PXC 8.0 EKS with operator writes hangs when one node leave the cluster

Hi, i have already opened an Issue PXC-4524 what seems a serious bug that we found and reproduced into PXC 8.0
All steps to reproduce are written into issue.
Write also here to have help and a feedback about it

Thanks

There’s no log files attached. Hard to diagnose what the problem is without seeing the error logs from the PXC nodes.

Hi @matthewb i have all logs that you need, on issue PXC-4524 i have insert only show processlist because i can’t find a way to upload it and logs are over the size of the comment, but i can put here.
show_global_status.txt (16.7 KB)
show_innodb_status.txt (37.2 KB)
show_process_list.txt (4.8 KB)

Hello @Antonio_Falzarano, we really need the logs. The 3 items you uploaded do not help diagnose the issue. Please remove log contents for dates prior to this issue, compress them, then upload to the ticket or here. Don’t put them as a comment.

Hi @matthewb i put here logs because on atlassian i can’t find a way to upload it.
Another things the forum doesn’t allow compressed extensions… so i renamed it and added .txt

db6-crash.tgz.txt (53.3 KB)

I see some issues,

Too many connections

You need to increase max_connections or reduce the max number of frontend connections.
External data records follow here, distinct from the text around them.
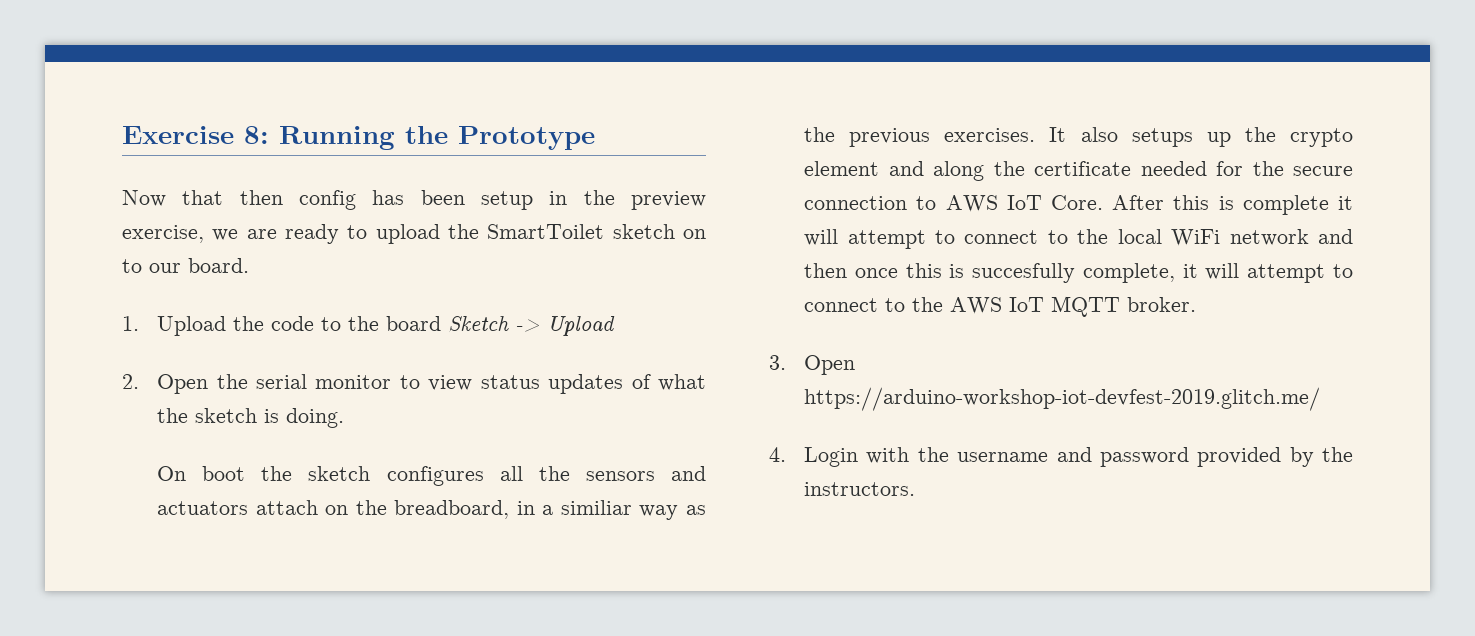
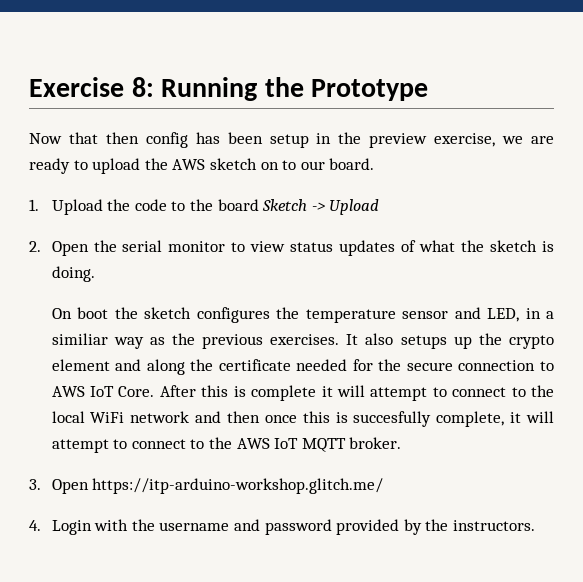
- Now that then config has been setup in the preview exercise, we are ready to upload the SmartToilet sketch on to our board.
+ Now that then config has been setup in the preview exercise, we are ready to upload the AWS sketch on to our board.
- On boot the sketch configures all the sensors and actuators attach on the breadboard, in a similiar way as the previous exercises.
+ On boot the sketch configures the temperature sensor and LED, in a similiar way as the previous exercises.
- 3. Open https://arduino-workshop-iot-devfest-2019.glitch.me/
+ 3. Open https://itp-arduino-workshop.glitch.me/

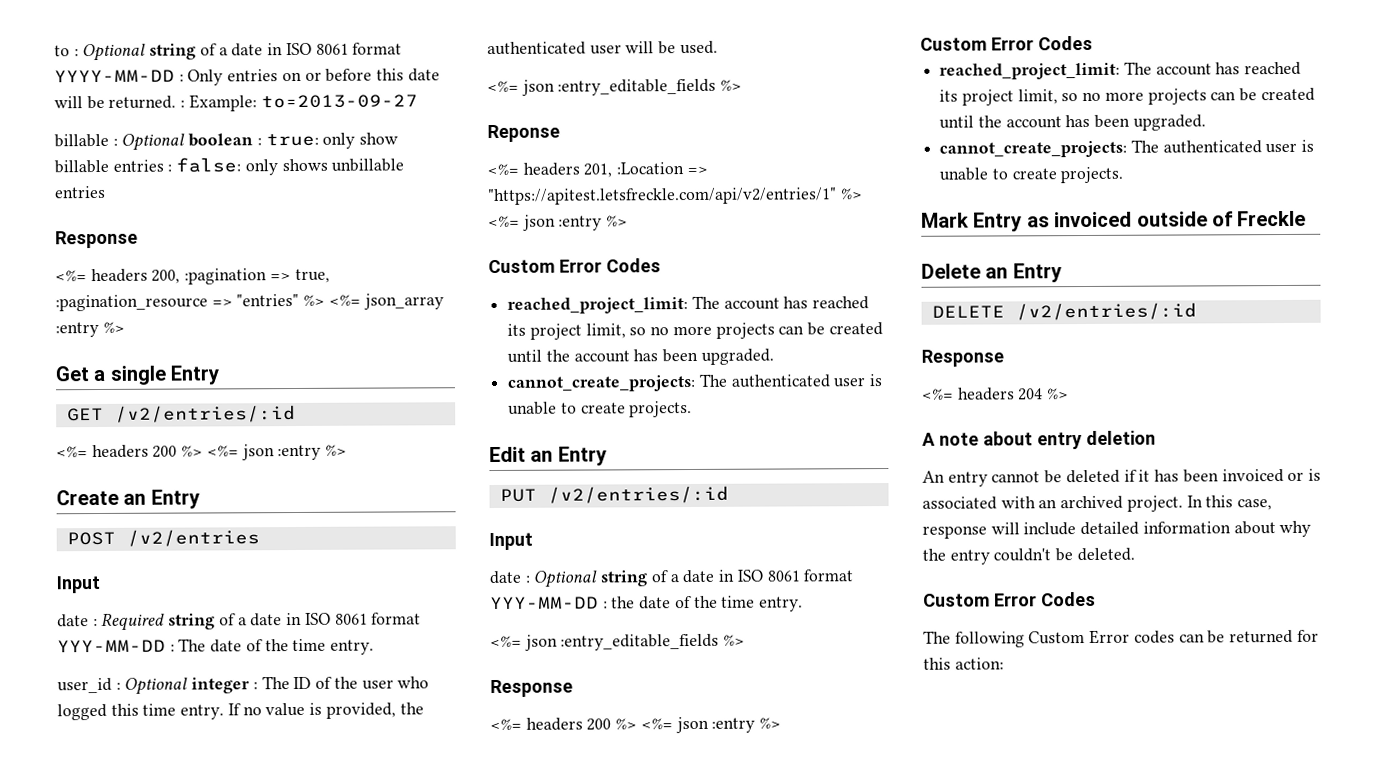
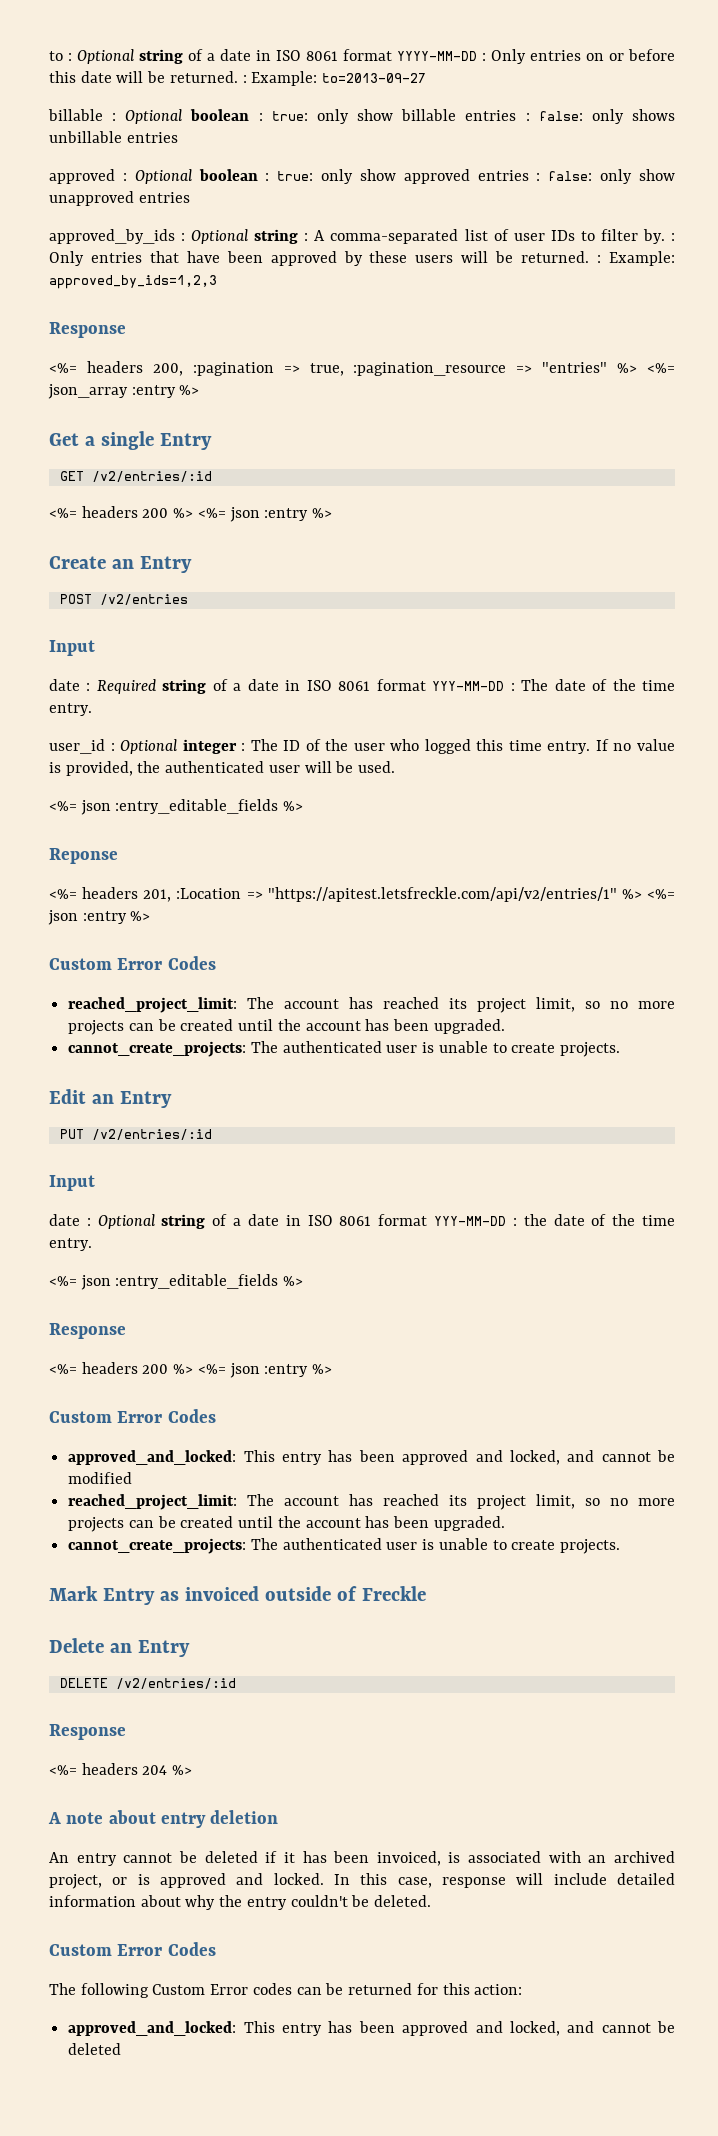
+ approved : Optional boolean : true: only show approved entries : false: only show unapproved entries
+ approved_by_ids : Optional string : A comma-separated list of user IDs to filter by. : Only entries that have been approved by these users will be returned. : Example: approved_by_ids=1,2,3
+ approved_and_locked: This entry has been approved and locked, and cannot be modified
- An entry cannot be deleted if it has been invoiced or is associated with an archived project.
+ An entry cannot be deleted if it has been invoiced, is associated with an archived project, or is approved and locked.
+ approved_and_locked: This entry has been approved and locked, and cannot be deleted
2024-10-09T08:41:05.090211Z 9 [ERROR] [MY-010584] [Repl] Replica SQL: Error ‘Table ‘sbtest3’ already exists’ on query. Default database: ‘sbtest’. Query: ‘CREATE TABLE sbtest3( id INTEGER NOT NULL AUTO_INCREMENT, k INTEGER DEFAULT ‘0’ NOT NULL, c CHAR(120) DEFAULT ‘’ NOT NULL, pad CHAR(60) DEFAULT ‘’ NOT NULL, PRIMARY KEY (id) ) /*! ENGINE = innodb */’, Error_code: MY-001050

This caused a cluster-wide revote of membership, and may have caused some nodes to drop out and re-SST. Try to use CREATE TABLE IF NOT EXSTS. The error says ‘Replica SQL’, are you using async replication somewhere? If so, it looks like replication was connected to another node, then to this node, which repeated the binlog contents. If you are using async replication, only 1 member of PXC should be handling this.

Hi @matthewb , too many connections error is a consequence of the bug, writer pxc node hangs the ddl queries and they sums until they reach the max connection.

About replica yes, we have also that but you can skip it because i have reproduced the bug also without it, i give you the test case logs also with the replica attached because was the first that i found, but i have also without it, infact the configuration to replicate the bug that i share with you is without any slave

Yes, please provide all of the exact steps to reproduce the issue without async replication. Include in your steps setting up EKS, installing the operator, launching the cluster, pod status, etc, etc. We need to reproduce it exactly as you, so don’t leave out any details. Please put all these steps into the JIRA ticket, as JIRA and these forums are not linked.